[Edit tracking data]
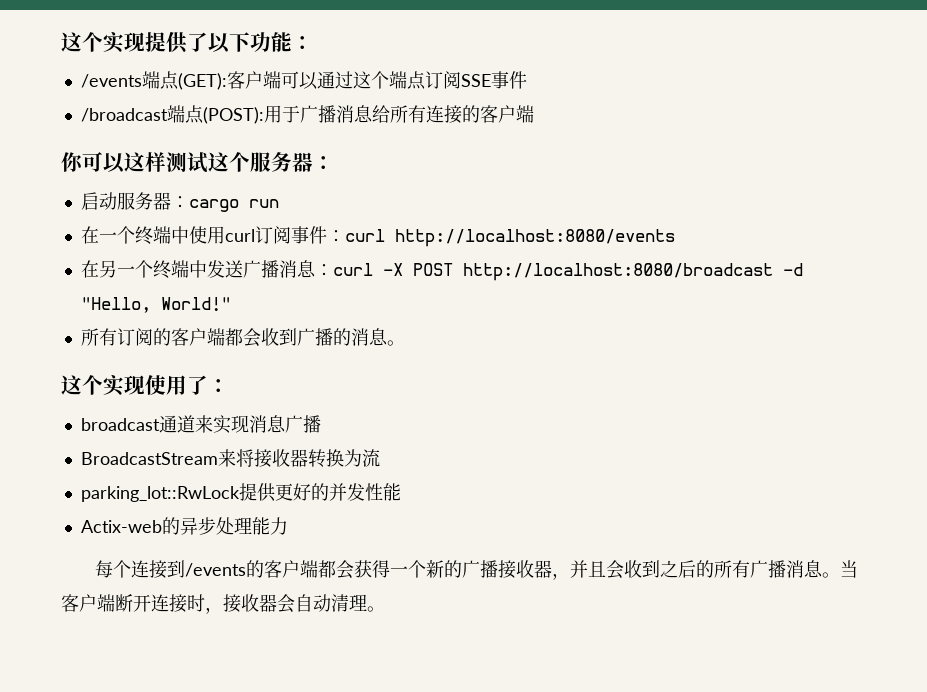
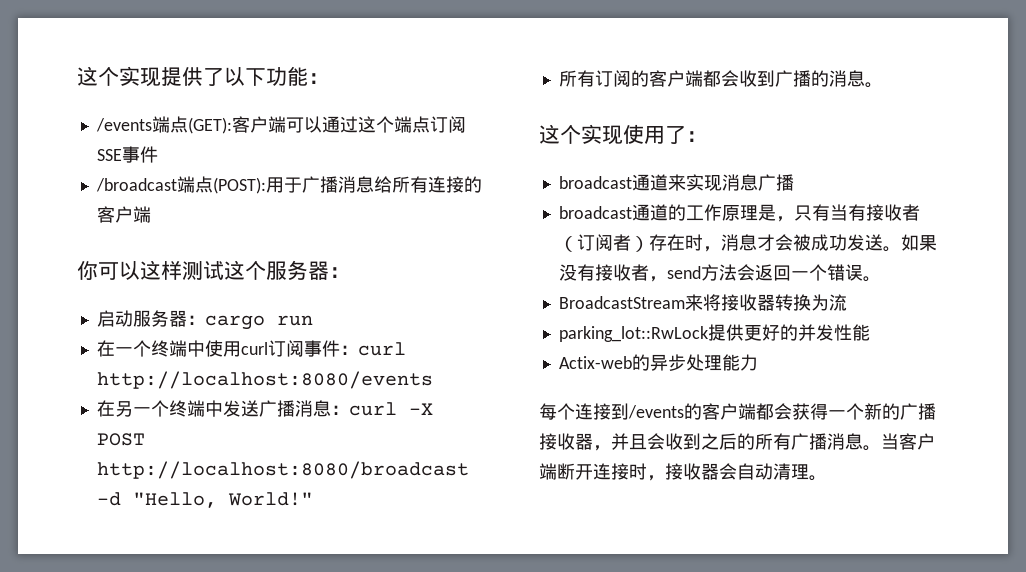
+ broadcast通道的工作原理是，只有当有接收者（订阅者）存在时，消息才会被成功发送。如果没有接收者，send方法会返回一个错误。

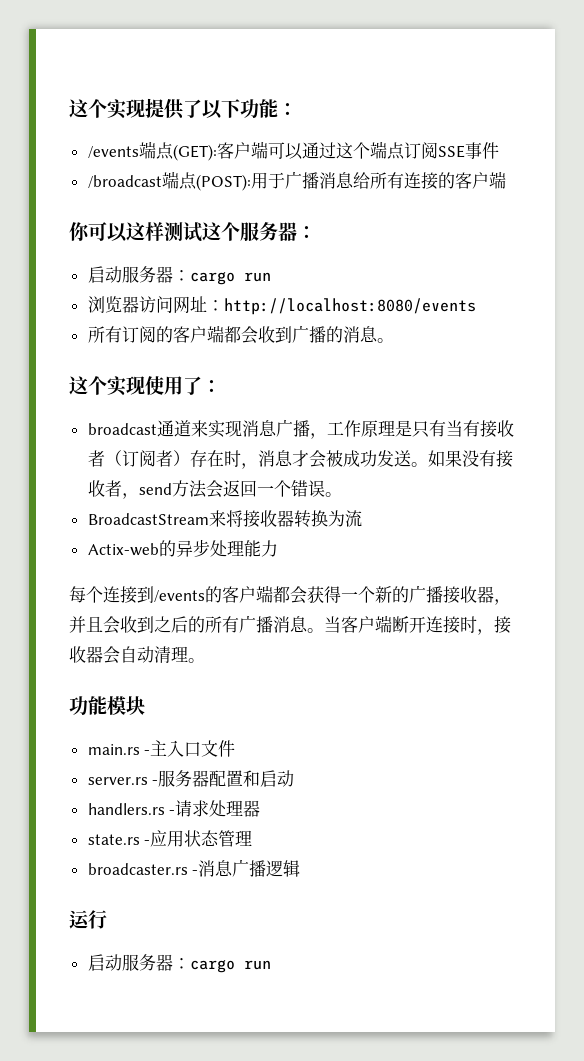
- 在一个终端中使用curl订阅事件：curl http://localhost:8080/events
- 在另一个终端中发送广播消息：curl -X POST http://localhost:8080/broadcast -d "Hello, World!"
+ 浏览器访问网址：http://localhost:8080/events
- broadcast通道来实现消息广播
- broadcast通道的工作原理是，只有当有接收者（订阅者）存在时，消息才会被成功发送。
+ broadcast通道来实现消息广播，工作原理是只有当有接收者（订阅者）存在时，消息才会被成功发送。
- parking_lot::RwLock提供更好的并发性能
+ 功能模块
+ main.rs -主入口文件
+ server.rs -服务器配置和启动
+ handlers.rs -请求处理器
+ state.rs -应用状态管理
+ broadcaster.rs -消息广播逻辑
+ 运行
+ 启动服务器：cargo run

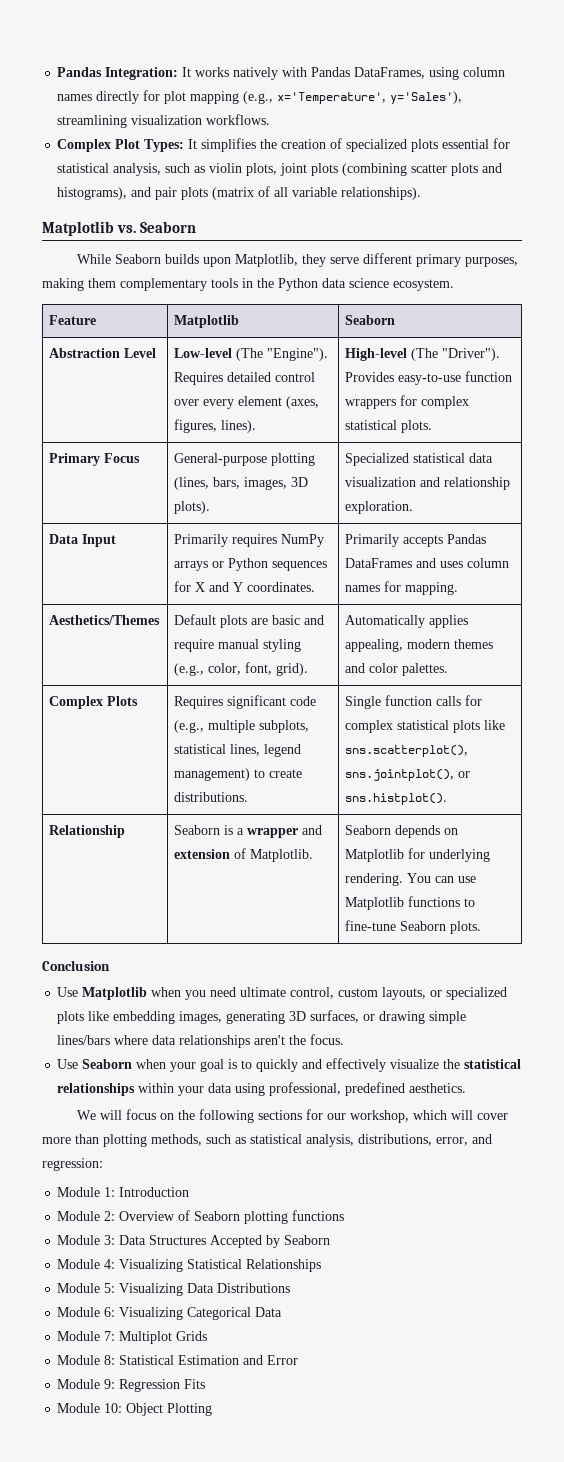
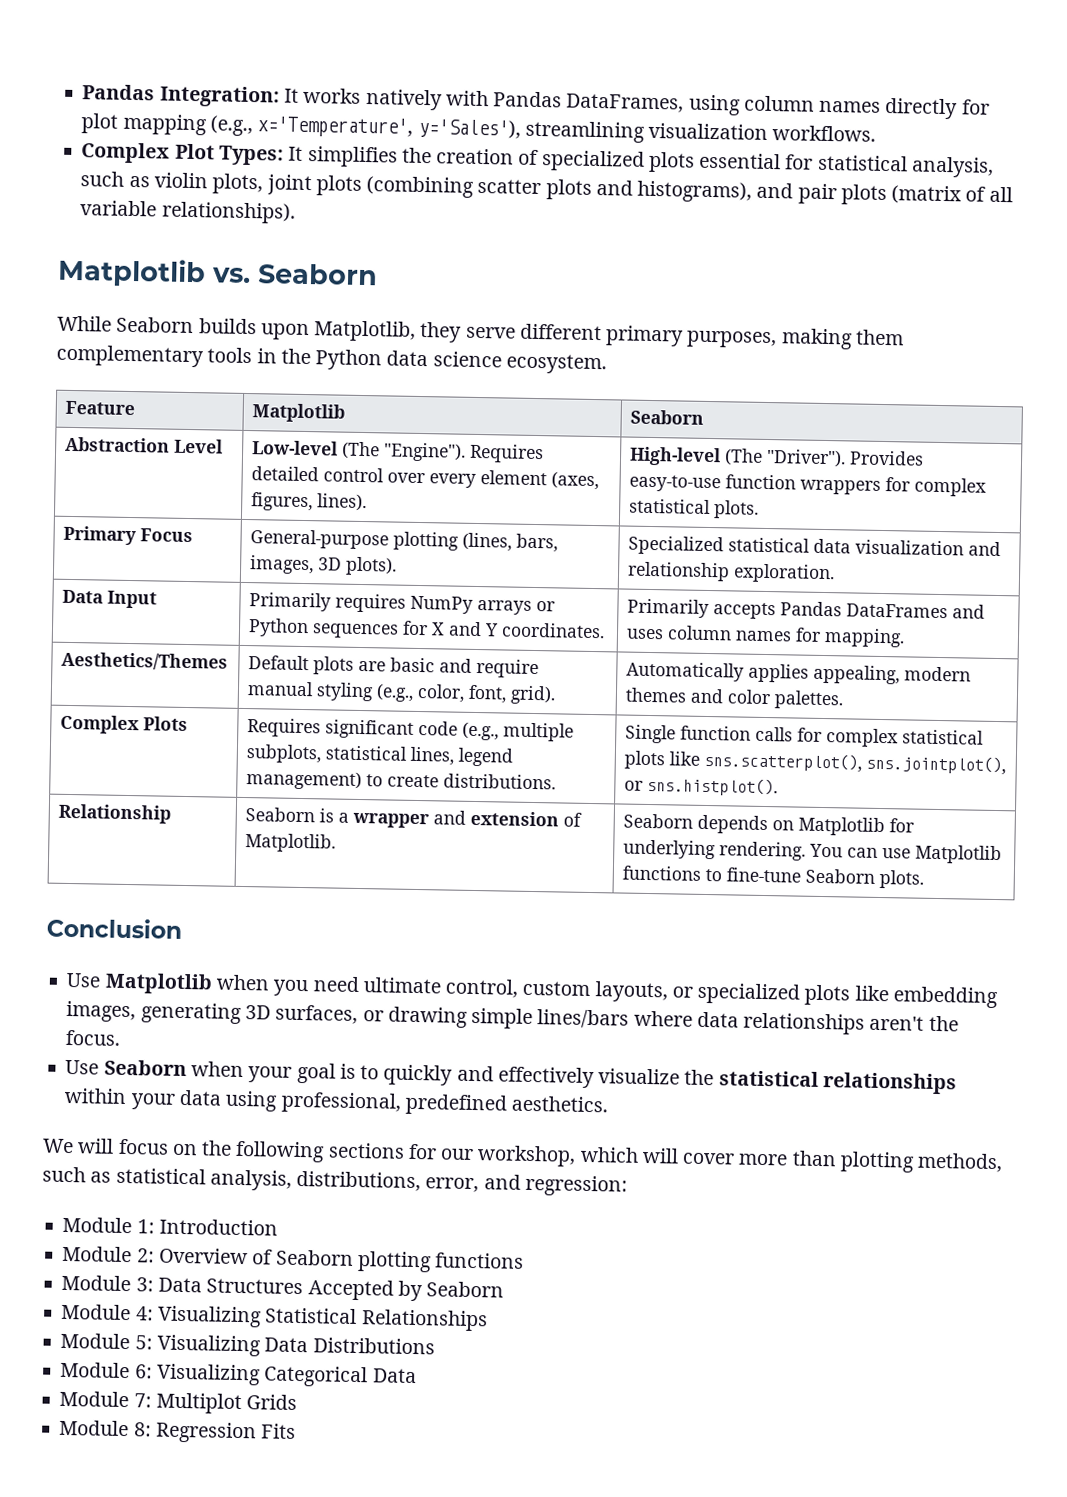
- Module 8: Statistical Estimation and Error
- Module 9: Regression Fits
- Module 10: Object Plotting
+ Module 8: Regression Fits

ASSIGNED TASK – Please give an exact printout of all the records, pictures aside.

PROBLEM SOLUTION –
+ broadcast通道的工作原理是，只有当有接收者（订阅者）存在时，消息才会被成功发送。如果没有接收者，send方法会返回一个错误。

- 在一个终端中使用curl订阅事件：curl http://localhost:8080/events
- 在另一个终端中发送广播消息：curl -X POST http://localhost:8080/broadcast -d "Hello, World!"
+ 浏览器访问网址：http://localhost:8080/events
- broadcast通道来实现消息广播
- broadcast通道的工作原理是，只有当有接收者（订阅者）存在时，消息才会被成功发送。
+ broadcast通道来实现消息广播，工作原理是只有当有接收者（订阅者）存在时，消息才会被成功发送。
- parking_lot::RwLock提供更好的并发性能
+ 功能模块
+ main.rs -主入口文件
+ server.rs -服务器配置和启动
+ handlers.rs -请求处理器
+ state.rs -应用状态管理
+ broadcaster.rs -消息广播逻辑
+ 运行
+ 启动服务器：cargo run

- Module 8: Statistical Estimation and Error
- Module 9: Regression Fits
- Module 10: Object Plotting
+ Module 8: Regression Fits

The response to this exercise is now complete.